_DATA SUPPLIED_
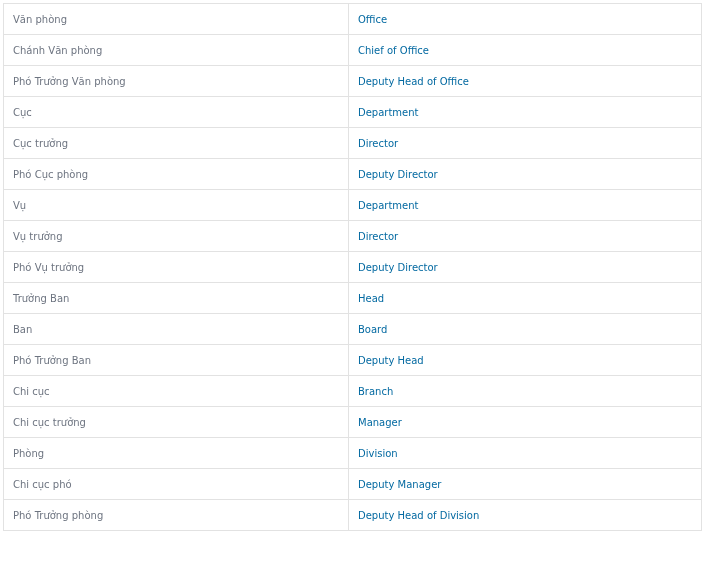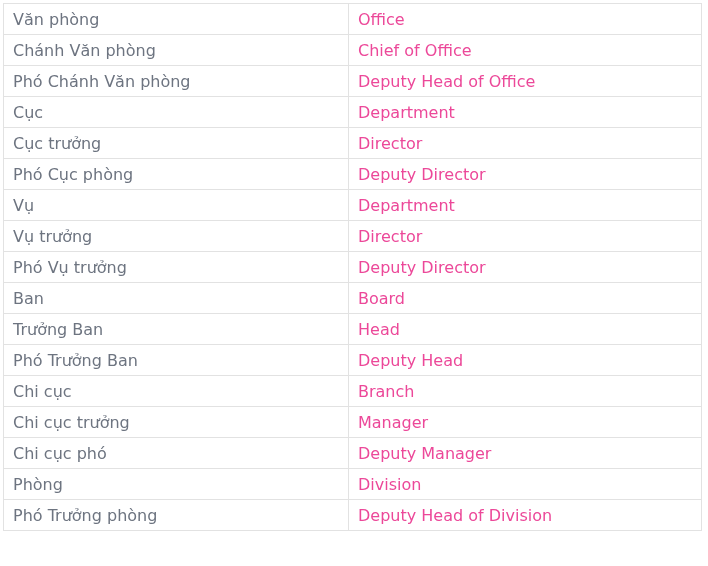--- a/index.html
+++ b/index.html
@@ -37,35 +37,35 @@
   table.glossary tr {
     height: 31px;
   }
 
   table.glossary td {
     height: 31px;
     box-sizing: border-box;
     border-right: 1px solid #e2e2e2;
     border-bottom: 1px solid #e2e2e2;
     padding: 0 10px 0 9px;
-    font-size: 16px;
+    font-size: 10px;
     line-height: 15px;
     color: #6d7480;
     vertical-align: middle;
     text-align: left;
     white-space: nowrap;
     overflow: hidden;
     background: #ffffff;
   }
 
   table.glossary td.cell-vi {
     color: #6d7480;
   }
   table.glossary td.cell-en {
-    color: #ec4899;
+    color: #0369a1;
   }
 </style>
 </head>
 <body>
 
 <div class="table-wrap">
   <table class="glossary">
     <colgroup>
       <col class="col-vi">
       <col class="col-en">
@@ -73,21 +73,21 @@
     <tbody>
         <tr>
           <td class="cell-vi">Văn phòng</td>
           <td class="cell-en">Office</td>
         </tr>
         <tr>
           <td class="cell-vi">Chánh Văn phòng</td>
           <td class="cell-en">Chief of Office</td>
         </tr>
         <tr>
-          <td class="cell-vi">Phó Chánh Văn phòng</td>
+          <td class="cell-vi">Phó Trưởng Văn phòng</td>
           <td class="cell-en">Deputy Head of Office</td>
         </tr>
         <tr>
           <td class="cell-vi">Cục</td>
           <td class="cell-en">Department</td>
         </tr>
         <tr>
           <td class="cell-vi">Cục trưởng</td>
           <td class="cell-en">Director</td>
         </tr>
@@ -101,46 +101,46 @@
         </tr>
         <tr>
           <td class="cell-vi">Vụ trưởng</td>
           <td class="cell-en">Director</td>
         </tr>
         <tr>
           <td class="cell-vi">Phó Vụ trưởng</td>
           <td class="cell-en">Deputy Director</td>
         </tr>
         <tr>
+          <td class="cell-vi">Trưởng Ban</td>
+          <td class="cell-en">Head</td>
+        </tr>
+        <tr>
           <td class="cell-vi">Ban</td>
           <td class="cell-en">Board</td>
-        </tr>
-        <tr>
-          <td class="cell-vi">Trưởng Ban</td>
-          <td class="cell-en">Head</td>
         </tr>
         <tr>
           <td class="cell-vi">Phó Trưởng Ban</td>
           <td class="cell-en">Deputy Head</td>
         </tr>
         <tr>
           <td class="cell-vi">Chi cục</td>
           <td class="cell-en">Branch</td>
         </tr>
         <tr>
           <td class="cell-vi">Chi cục trưởng</td>
           <td class="cell-en">Manager</td>
         </tr>
         <tr>
+          <td class="cell-vi">Phòng</td>
+          <td class="cell-en">Division</td>
+        </tr>
+        <tr>
           <td class="cell-vi">Chi cục phó</td>
           <td class="cell-en">Deputy Manager</td>
-        </tr>
-        <tr>
-          <td class="cell-vi">Phòng</td>
-          <td class="cell-en">Division</td>
         </tr>
         <tr>
           <td class="cell-vi">Phó Trưởng phòng</td>
           <td class="cell-en">Deputy Head of Division</td>
         </tr>
       </tbody>
   </table>
 </div>
 
 </body></html>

_TRY IT_
What the reply must contain is an exact transcription of the data above and none of its pictures.

_EXERCISE RESPONSE_
--- a/index.html
+++ b/index.html
@@ -37,35 +37,35 @@
   table.glossary tr {
     height: 31px;
   }
 
   table.glossary td {
     height: 31px;
     box-sizing: border-box;
     border-right: 1px solid #e2e2e2;
     border-bottom: 1px solid #e2e2e2;
     padding: 0 10px 0 9px;
-    font-size: 16px;
+    font-size: 10px;
     line-height: 15px;
     color: #6d7480;
     vertical-align: middle;
     text-align: left;
     white-space: nowrap;
     overflow: hidden;
     background: #ffffff;
   }
 
   table.glossary td.cell-vi {
     color: #6d7480;
   }
   table.glossary td.cell-en {
-    color: #ec4899;
+    color: #0369a1;
   }
 </style>
 </head>
 <body>
 
 <div class="table-wrap">
   <table class="glossary">
     <colgroup>
       <col class="col-vi">
       <col class="col-en">
@@ -73,21 +73,21 @@
     <tbody>
         <tr>
           <td class="cell-vi">Văn phòng</td>
           <td class="cell-en">Office</td>
         </tr>
         <tr>
           <td class="cell-vi">Chánh Văn phòng</td>
           <td class="cell-en">Chief of Office</td>
         </tr>
         <tr>
-          <td class="cell-vi">Phó Chánh Văn phòng</td>
+          <td class="cell-vi">Phó Trưởng Văn phòng</td>
           <td class="cell-en">Deputy Head of Office</td>
         </tr>
         <tr>
           <td class="cell-vi">Cục</td>
           <td class="cell-en">Department</td>
         </tr>
         <tr>
           <td class="cell-vi">Cục trưởng</td>
           <td class="cell-en">Director</td>
         </tr>
@@ -101,46 +101,46 @@
         </tr>
         <tr>
           <td class="cell-vi">Vụ trưởng</td>
           <td class="cell-en">Director</td>
         </tr>
         <tr>
           <td class="cell-vi">Phó Vụ trưởng</td>
           <td class="cell-en">Deputy Director</td>
         </tr>
         <tr>
+          <td class="cell-vi">Trưởng Ban</td>
+          <td class="cell-en">Head</td>
+        </tr>
+        <tr>
           <td class="cell-vi">Ban</td>
           <td class="cell-en">Board</td>
-        </tr>
-        <tr>
-          <td class="cell-vi">Trưởng Ban</td>
-          <td class="cell-en">Head</td>
         </tr>
         <tr>
           <td class="cell-vi">Phó Trưởng Ban</td>
           <td class="cell-en">Deputy Head</td>
         </tr>
         <tr>
           <td class="cell-vi">Chi cục</td>
           <td class="cell-en">Branch</td>
         </tr>
         <tr>
           <td class="cell-vi">Chi cục trưởng</td>
           <td class="cell-en">Manager</td>
         </tr>
         <tr>
+          <td class="cell-vi">Phòng</td>
+          <td class="cell-en">Division</td>
+        </tr>
+        <tr>
           <td class="cell-vi">Chi cục phó</td>
           <td class="cell-en">Deputy Manager</td>
-        </tr>
-        <tr>
-          <td class="cell-vi">Phòng</td>
-          <td class="cell-en">Division</td>
         </tr>
         <tr>
           <td class="cell-vi">Phó Trưởng phòng</td>
           <td class="cell-en">Deputy Head of Division</td>
         </tr>
       </tbody>
   </table>
 </div>
 
 </body></html>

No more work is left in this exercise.